Besides, Japan's security policies, to look at from the historical field of vision, are alive with a strong nature of continuity with its own objective law, and they are not related much to the change of power or prime ministers. Since the end of the cold war, Japan is moving gradually and objectively toward the goal of "military normalization", under an alterative impetus of the two political lines for "radical conservatives" and "conservatives in evolution".
In spite of some differences in the ways, degrees and opportunities of the impetus, the mainstream evolution tendency is quite distinct. The first is to raise the self-defense capabilities and to carry out the essential reform on various restrictive factors; the second is to play a role in regional and international security affairs; the third is to maintain and reinforce the Japan-US alliance and simultaneously to strive for parity with the US in the coalition framework and, the fourth is to step up precautions and stay in balance while pressing ahead with dialogues and coordination.
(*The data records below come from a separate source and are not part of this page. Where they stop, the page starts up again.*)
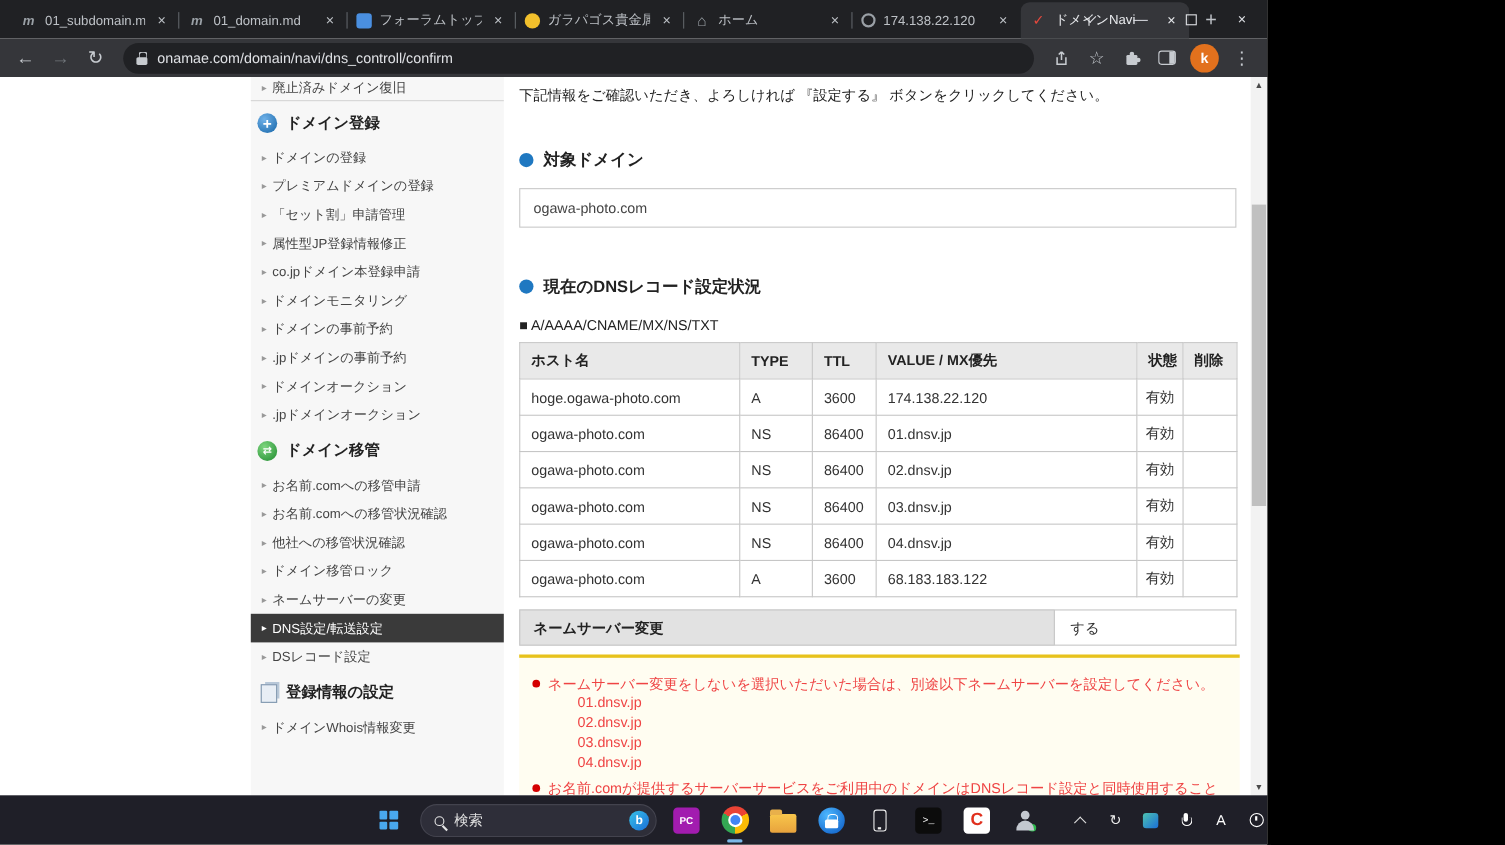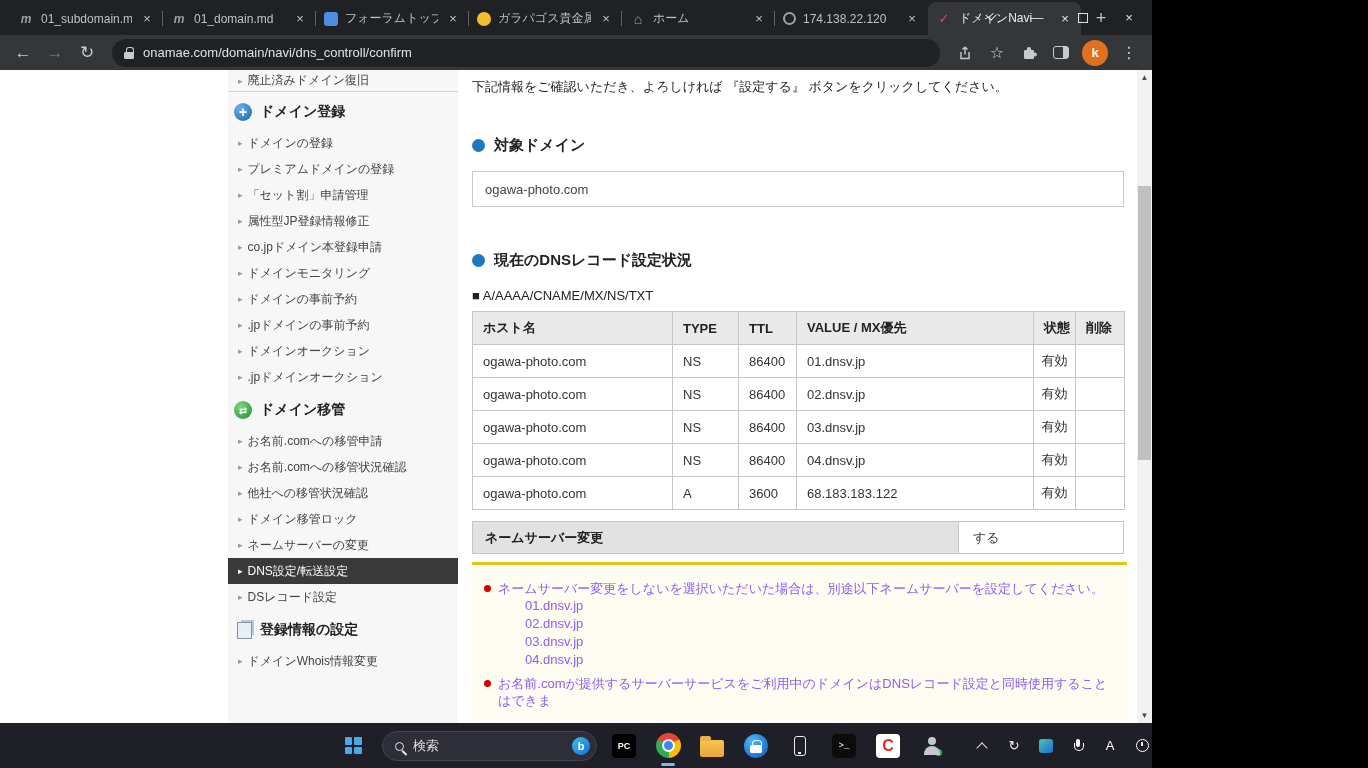--- a/index.html
+++ b/index.html
@@ -354,6 +354,14 @@
         </thead>
         <tbody>
           <tr>
+            <td>hoge.ogawa-photo.com</td>
+            <td>A</td>
+            <td>3600</td>
+            <td>174.138.22.120</td>
+            <td class="c-status">有効</td>
+            <td></td>
+          </tr>
+          <tr>
             <td>ogawa-photo.com</td>
             <td>NS</td>
             <td>86400</td>

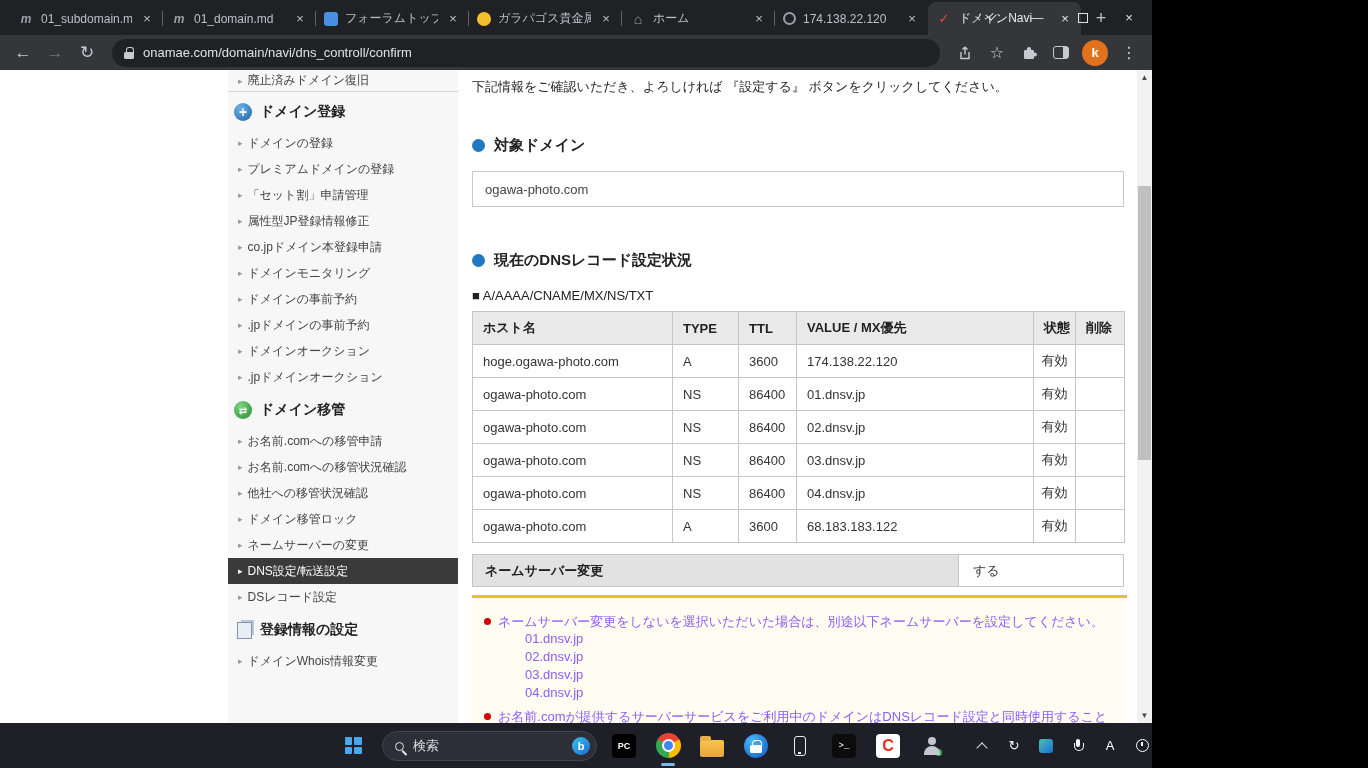--- a/index.html
+++ b/index.html
@@ -82,7 +82,7 @@
   .ns-row { margin-top:11px; display:flex; width:652px; height:33px; font-size:13px; }
   .ns-label { width:487px; background:#e2e2e2; border:1px solid #c6c6c6; display:flex; align-items:center; padding-left:12px; font-weight:bold; color:#222; }
   .ns-value { flex:1; border:1px solid #c6c6c6; border-left:none; display:flex; align-items:center; padding-left:14px; color:#333; }
-  .notice { margin-top:8px; width:655px; border-top:3px solid #e7c21c; background:#fffdf1; padding:15px 10px 10px 12px; font-size:13px; color:#8b5cf6; }
+  .notice { margin-top:8px; width:655px; border-top:3px solid #e7c21c; background:#fffdf1; padding:15px 10px 10px 12px; font-size:13px; color:#ef4444; }
   .notice-line { display:flex; align-items:flex-start; gap:7px; line-height:17px; }
   .notice-line.second { margin-top:6px; }
   .rdot { flex:0 0 7px; width:7px; height:7px; border-radius:50%; background:#d40000; margin-top:5px; }

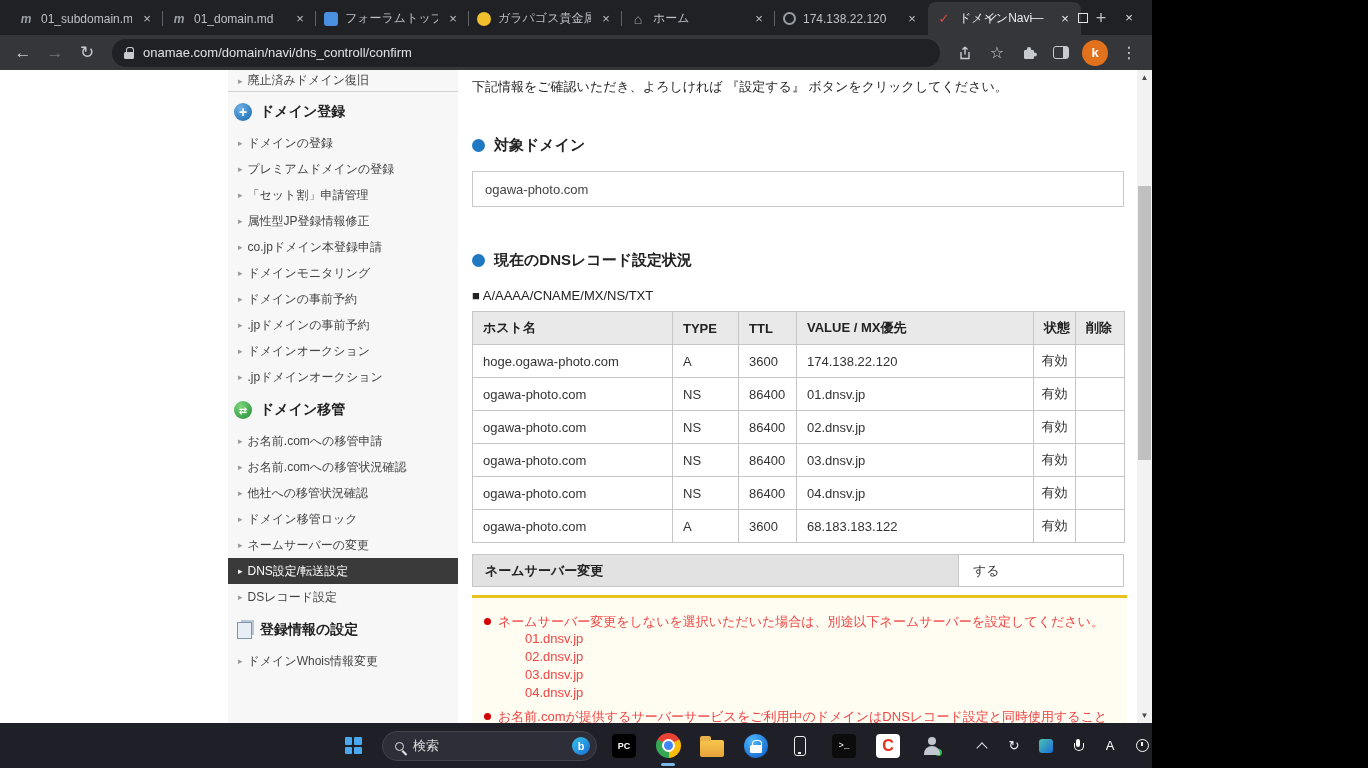--- a/index.html
+++ b/index.html
@@ -98,7 +98,7 @@
   .mag::after { content:""; position:absolute; left:7px; top:7px; width:6px; height:1.6px; background:#e4e4e4; transform:rotate(45deg); transform-origin:0 0; }
   .search-label { flex:1; }
   .bing { width:18px; height:18px; border-radius:50%; background:linear-gradient(135deg,#37c2e8,#1a6ed8); color:#fff; font-size:11px; font-weight:bold; display:flex; align-items:center; justify-content:center; }
-  .pc-ic { width:24px; height:24px; background:#000000; border-radius:4px; color:#fff; font-size:9px; font-weight:bold; display:flex; align-items:center; justify-content:center; }
+  .pc-ic { width:24px; height:24px; background:#a21caf; border-radius:4px; color:#fff; font-size:9px; font-weight:bold; display:flex; align-items:center; justify-content:center; }
   .chrome { position:relative; width:25px; height:25px; border-radius:50%; background:conic-gradient(from -60deg,#ea4335 0 120deg,#fbbc05 120deg 240deg,#34a853 240deg 360deg); }
   .chrome::before { content:""; position:absolute; left:6px; top:6px; width:13px; height:13px; border-radius:50%; background:#fff; }
   .chrome::after { content:""; position:absolute; left:8px; top:8px; width:9px; height:9px; border-radius:50%; background:#4285f4; }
Some radical concepts, which call for transforming basic defense policies, have been drawn criticisms and opposition inside Japan. Many mainstream media and local newspapers pointed out that the report that abandons the national policy of sole defense is not in compliance with the current situation and, therefore, it is harmful rather than helpful.
The Japanese newspaper "Asahi Shimbun" says in an editorial that there is the lack of essential reasons to exaggerate threats and its own military preparedness, and this will could cause the arms races and aggravate frictions in the region.
Japan's "new defense program outline", which a government panel of experts would hopefully complete by the end of 2010, is the first defense program the DPJ government has formulated, and it will possibly determine the framework and basic trends of Japan's defense and security policy in the next five to 10 years.